At least her husband is pressuring for answers. So many Muslim women die horrible deaths, and their names are simply erased from the memory of everyone and anyone they ever knew. And no one cares.
Sending relatives to the home-country to be killed or punished according to Sharia is far more common than people imagine. Most of the time, of course, it’s the women that face the law while men get a long rope.
After all, even Aisha – Mohammed’s child bride – complained about the prophet’s law on women’s low status in Islam in Shahi Muslim (4:1039):
“A’isha said [to Muhammad]: ‘You have made us equal to the dogs and the asses'”
Bradford woman’s family accused of Pakistan ‘honour killing’
British woman Samia Shahid and her husband Syed Mukhtair
Andrew Marszal Mohammad Zubair Khan, Islamabad
25 July 2016 • 9:50pm, Telegraph
Police in Pakistan are investigating how a British woman died during a visit to her ancestral Punjab village, amid an alleged family row over her divorce and remarriage.
Samia Shahid, 28, originally from Bradford, was living with second husband Syed Mukhtair in Dubai when she visited Pakistan earlier this month.

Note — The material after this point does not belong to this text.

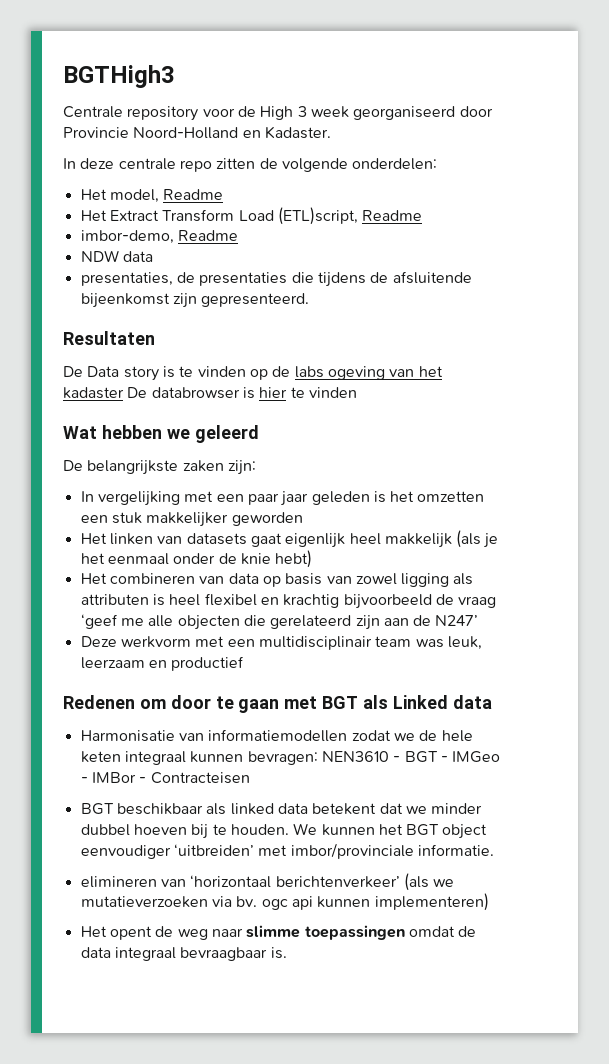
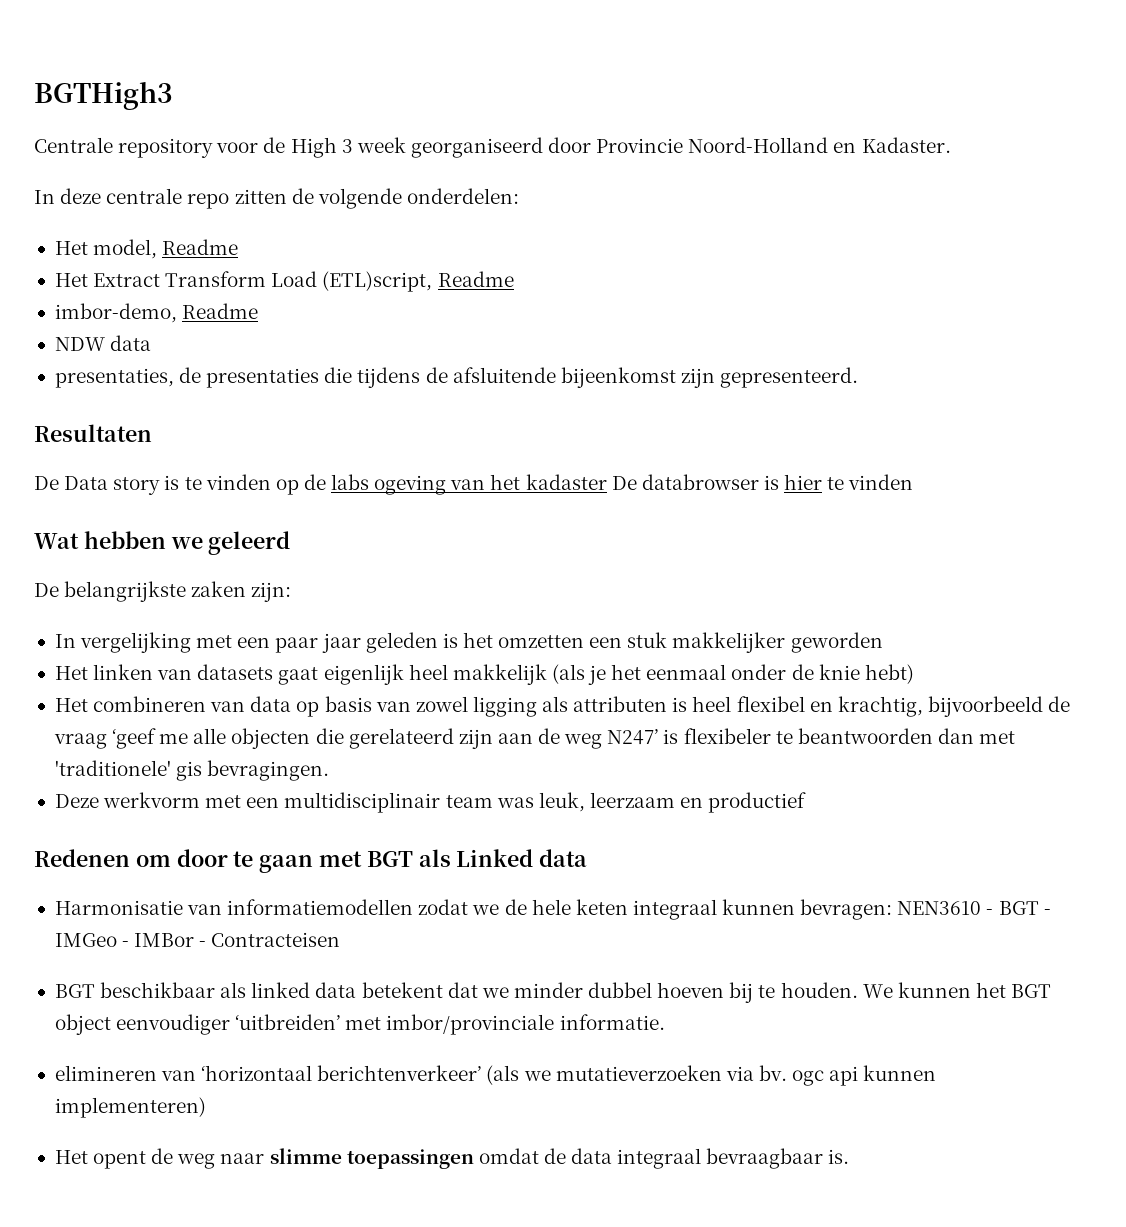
[283,594,340,608] krachtig -> [837,696,923,717] krachtig,
(432, 620) none -> [564,733,603,749] weg
(479, 620) none -> [663,728,1016,744] [54,760,330,781] is flexibeler te beantwoorden dan met 'traditionele' gis bevragingen.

On July 20, the day before she was due to return to Dubai, she was reported dead. Mr Mukhtair has alleged that his wife is the victim of a so-called “honour killing”. According to Mr Mukhtair, his wife’s family had always opposed their relationship.
The couple were living together in Dubai
A police inquiry is under way but no arrests have yet been made. An initial post mortem report did not give a cause of death, which will be provided following a forensics report next week.
“This is a suspected incident. It may be a murder or may be a natural death. We are unable to say anything more at this stage until the post mortem,” said Aqail Abbass, a local police chief. Police have not stated whether the case is being investigated as a possible “honour killing”.
A senior Pakistani lawyer told The Daily Telegraph the accused should have been automatically arrested following the filing of a first information report by the alleged victim’s husband.
The couple married in Leeds in 2014
The case has been raised by Naz Shah, the Bradford Labour MP, who wrote in a letter to Pakistan’s prime minister Nawaz Sharif that the death “fit that classic picture and circumstances of honour killing”, and urged him to take action.
She wrote: “This idea that you can take your daughter to Pakistan and kill her as you can literally get away with it must be eradicated,” according to reports in Pakistani media.
Ms Shahid met Mr Mukhtair through mutual friends in 2013 and they married in Leeds in September 2014. Soon after the pair moved to Dubai, Mr Mukhtair’s home since childhood.
Her family have dismissed the allegations
The family have strongly dismissed the allegations. Her father, who is in Pakistan, told The Guardian that Mr Mukhtair’s claims were “lies and allegations” and that: “An investigation is under way and if I am found guilty I am ready for every kind of punishment.”
He added: “My daughter was living a very peaceful and happy life. She had come to Pakistan on her own and was not under any pressure from her family.”
A cousin in Bradford said she had died of natural causes and that the family had conducted a post mortem.
The couple met through mutual friends
The Guardian reported that a friend of Ms Shahid said that the family had grown to accept the marriage and that Ms Shahid “kept in touch with her family on the sly”.
Hundreds of so-called “honour killings” are recorded in Pakistan every year, although activists claim the figure is far higher.
The vast majority are in response to “love marriages”, when a couple elope against their families’ wishes.